MATERIAL TO PROCESS Block Start
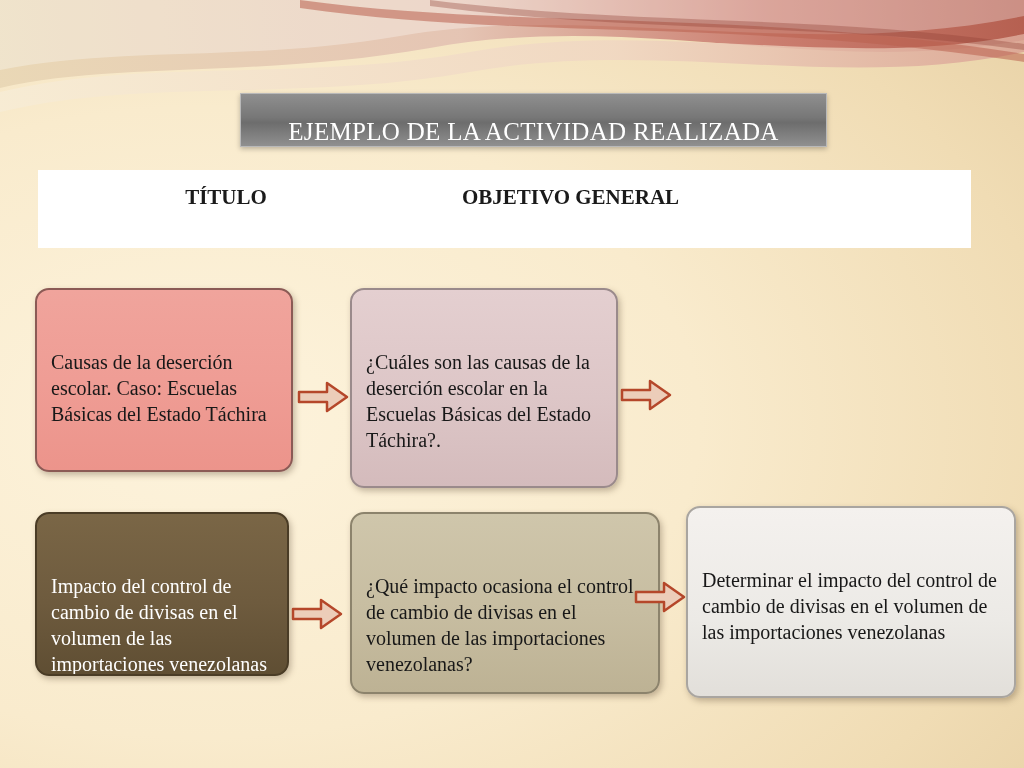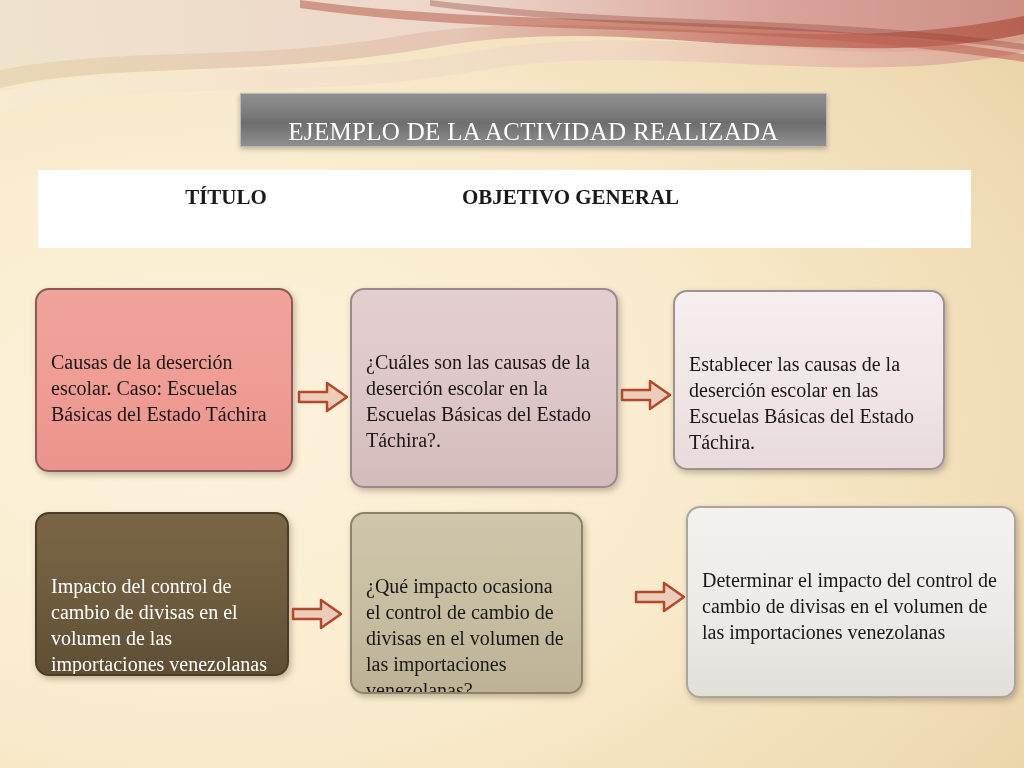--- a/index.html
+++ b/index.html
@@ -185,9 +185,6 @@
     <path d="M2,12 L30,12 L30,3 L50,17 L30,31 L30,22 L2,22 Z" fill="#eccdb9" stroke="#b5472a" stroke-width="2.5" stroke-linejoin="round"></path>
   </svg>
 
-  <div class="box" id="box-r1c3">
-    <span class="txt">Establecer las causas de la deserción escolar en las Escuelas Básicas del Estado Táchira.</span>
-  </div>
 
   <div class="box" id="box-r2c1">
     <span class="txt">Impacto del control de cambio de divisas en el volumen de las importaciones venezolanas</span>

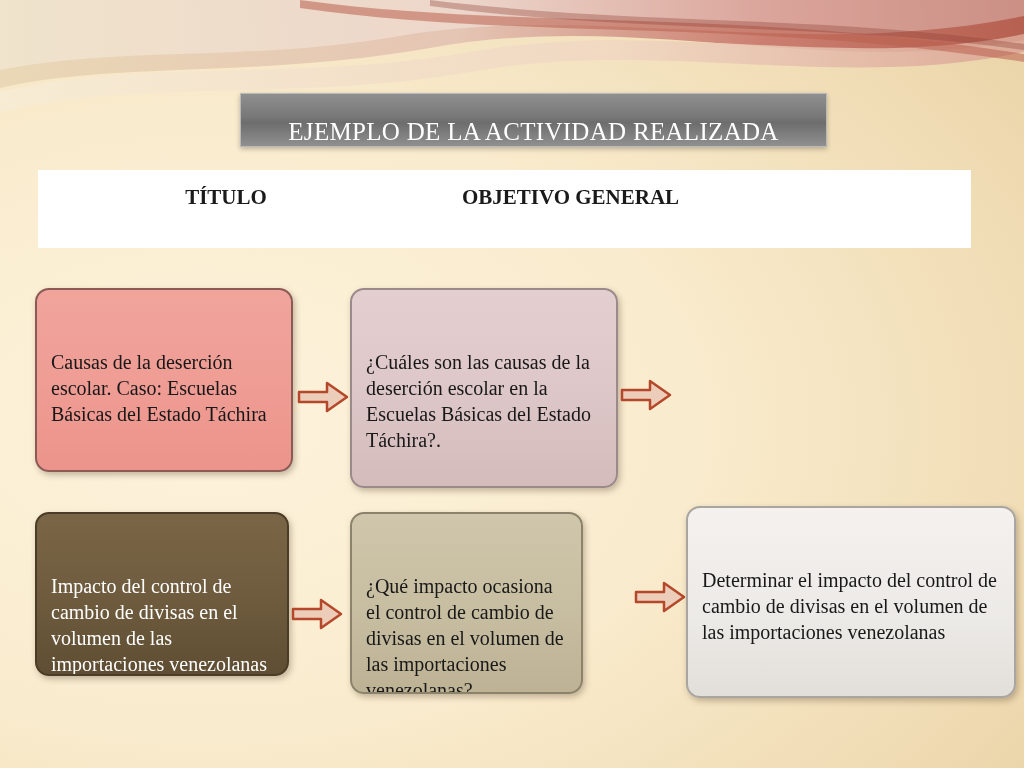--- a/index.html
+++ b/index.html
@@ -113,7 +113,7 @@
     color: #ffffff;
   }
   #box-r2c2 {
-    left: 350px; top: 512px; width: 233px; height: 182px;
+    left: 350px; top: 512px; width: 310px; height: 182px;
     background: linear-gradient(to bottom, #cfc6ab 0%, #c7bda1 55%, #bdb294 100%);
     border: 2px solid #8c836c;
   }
MATERIAL TO PROCESS Block End
MATERIAL TO PROCESS Block Start
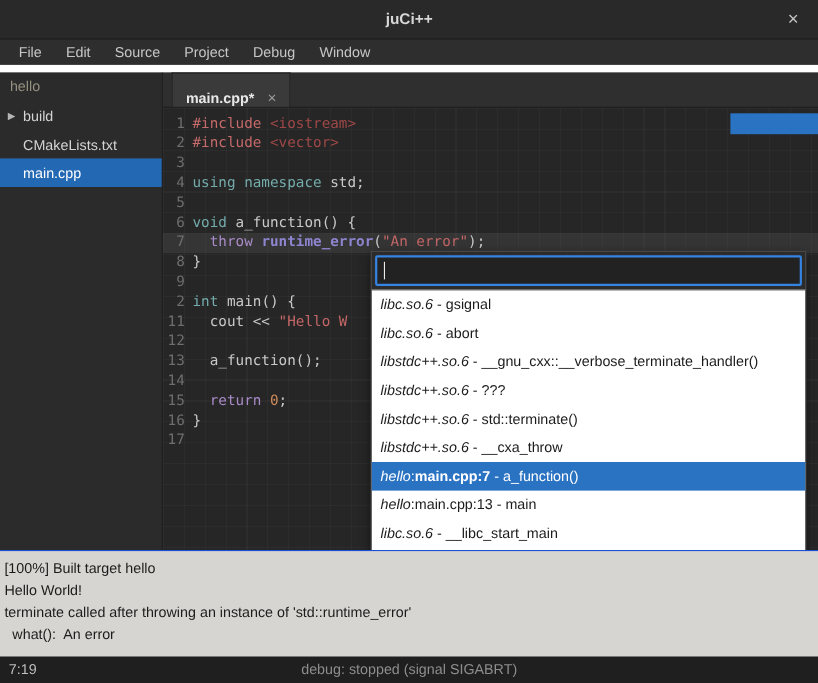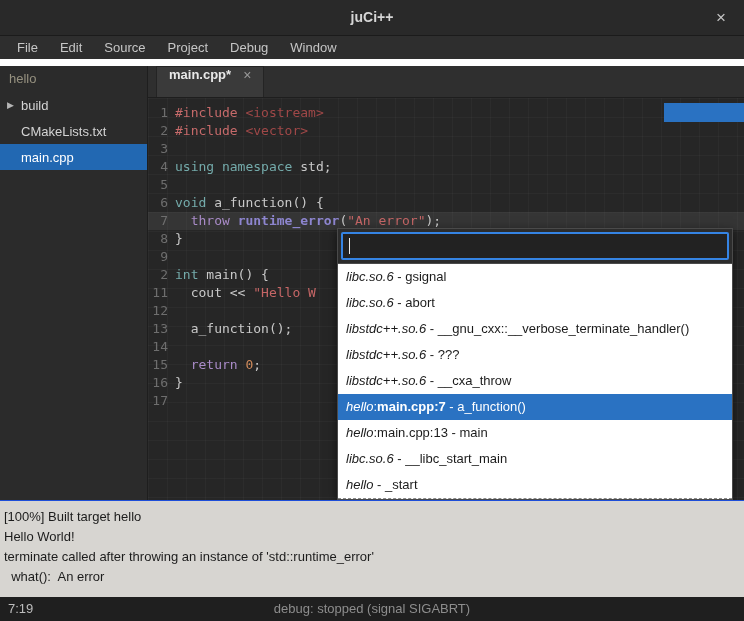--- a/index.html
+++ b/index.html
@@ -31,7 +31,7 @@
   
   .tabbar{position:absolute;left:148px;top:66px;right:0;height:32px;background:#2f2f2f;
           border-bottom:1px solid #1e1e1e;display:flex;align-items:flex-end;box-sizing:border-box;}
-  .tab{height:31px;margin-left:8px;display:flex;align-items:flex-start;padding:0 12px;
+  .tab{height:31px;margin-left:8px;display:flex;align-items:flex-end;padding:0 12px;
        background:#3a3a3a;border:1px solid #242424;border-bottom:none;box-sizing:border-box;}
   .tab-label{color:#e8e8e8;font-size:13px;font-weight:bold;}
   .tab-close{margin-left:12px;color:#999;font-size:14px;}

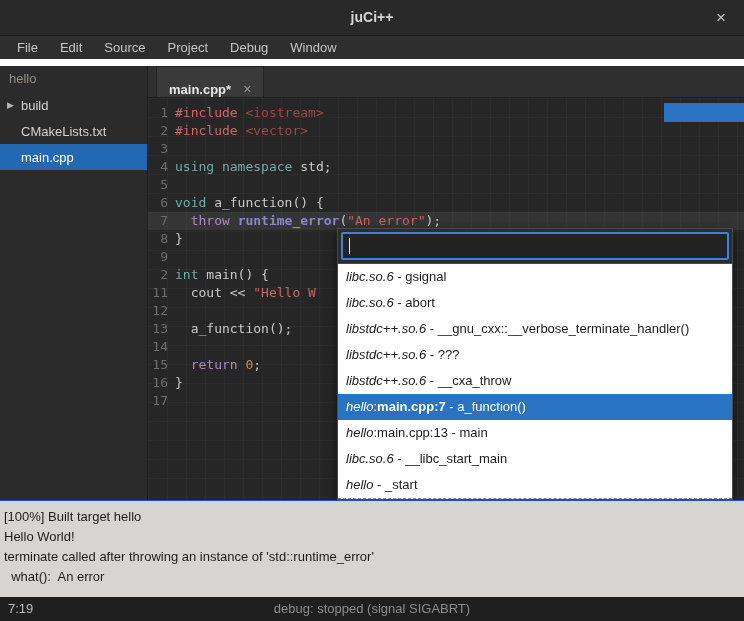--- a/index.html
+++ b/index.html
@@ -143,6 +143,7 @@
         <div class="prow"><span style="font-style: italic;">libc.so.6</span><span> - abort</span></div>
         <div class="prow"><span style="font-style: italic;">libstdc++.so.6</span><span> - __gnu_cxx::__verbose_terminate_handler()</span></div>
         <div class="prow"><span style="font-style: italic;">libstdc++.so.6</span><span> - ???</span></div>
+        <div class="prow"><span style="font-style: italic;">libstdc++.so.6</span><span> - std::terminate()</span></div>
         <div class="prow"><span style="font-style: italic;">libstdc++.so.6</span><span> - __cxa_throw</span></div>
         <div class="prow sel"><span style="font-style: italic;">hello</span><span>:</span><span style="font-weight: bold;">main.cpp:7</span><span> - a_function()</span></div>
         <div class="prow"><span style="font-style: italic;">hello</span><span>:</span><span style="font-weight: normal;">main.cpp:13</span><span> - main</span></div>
MATERIAL TO PROCESS Block End
» **WORK TO BE COMPLETED**:
List all lines from the entries that include the word "solid".

» **EXPECTED ANSWER**:
     border: 2px solid #8c836c;
           border-bottom:1px solid #1e1e1e;display:flex;align-items:flex-end;box-sizing:border-box;}
        background:#3a3a3a;border:1px solid #242424;border-bottom:none;box-sizing:border-box;}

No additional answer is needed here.